I also found a more recent alert that has all the signs of becoming evergreen:
CFTC final rule adopts LSOC model for cleared swaps collateral
How do I know?
- Here is the traffic pattern of a typical alert:
Large peak on launch, then a quick flattening (this is our Supreme Court ACA alert, by the way). Compare to the pattern in the LSOC alert:
It had a much lower initial peak, but the peaks build over time as search kicks in. - Search sends all the traffic. So all those people finding the alert since February are coming from keyword searches that retrieve this alert (see sample below):

I would encourage the authors to revisit this alert soon to make sure the regulatory landscape has not changed – and to give it a more “evergreen” spin, since it’s so tied to a specific event. But so far, so good! Nearly 2000 visits from search alone this year.

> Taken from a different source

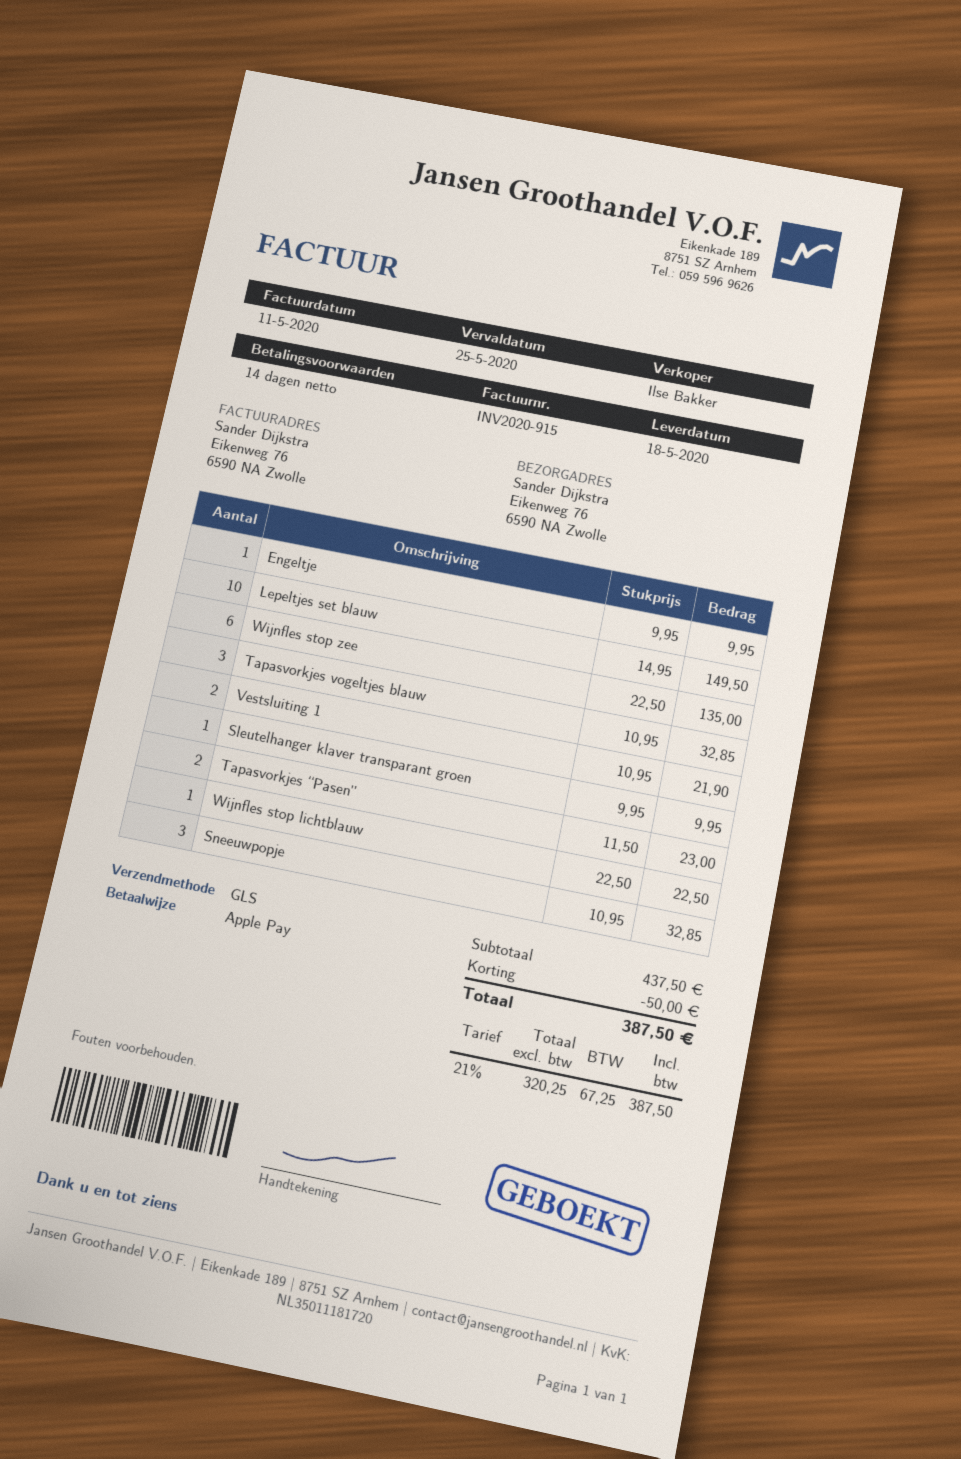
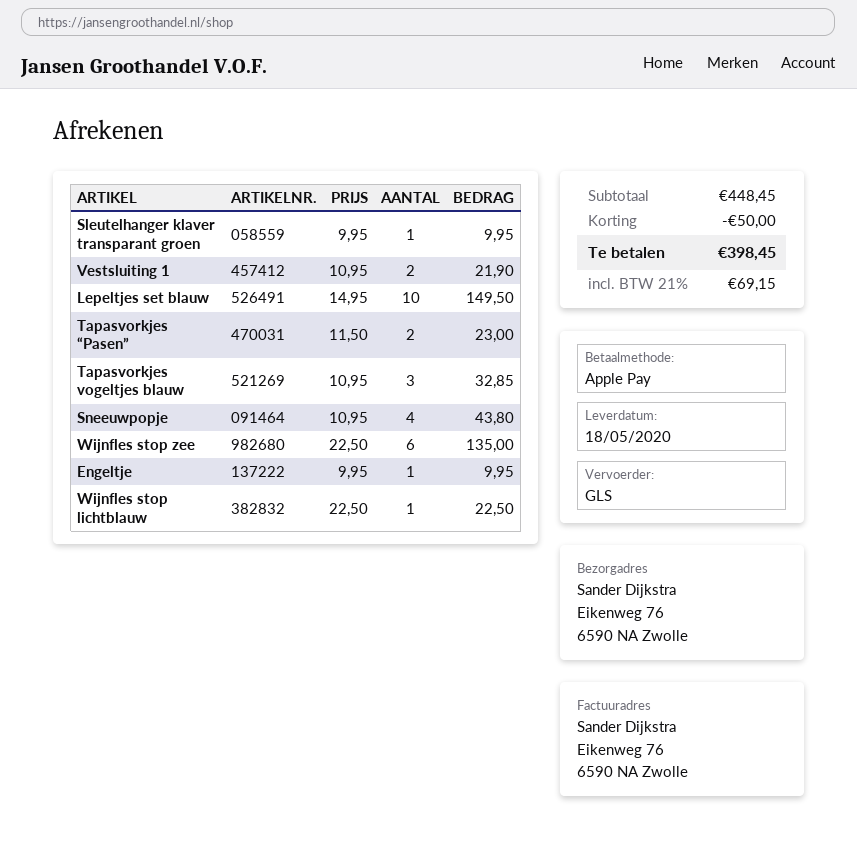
Sneeuwpopje: 3 x 10.95 = 32.85 -> 4 x 10.95 = 43.80
subtotal: 437.50 -> 448.45
tax: 21% = 67.25 -> 21% = 69.15
total: 387.50 -> 398.45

Our challenge – beyond identifying our evergreen content – is to create new ways of displaying it on our site, so the casual visitor can see it. In the meanwhile, my team and I are going back through all our old content to identify the evergreen superstars – and get them updated if necessary.
To find evergreen content in your own site database, follow these steps:
- In Google Analytics, browse to “Site Content”
- Click “All Content”
- Search on the the directory name that holds your publications (this will be “publications” if you’re a client of H1)
- Then start looking at the results that correspond to publication detail pages (many of the top results will be listing pages)
- Once you’ve found a page with consistently high peaks of traffic over time, you can search by secondary dimension “Keyword” – which can be found under “Traffic Sources.”
So what do you think? Is evergreen content something you will try? What kinds of evergreen content have you identified on your own site? Tell me about it in the comments!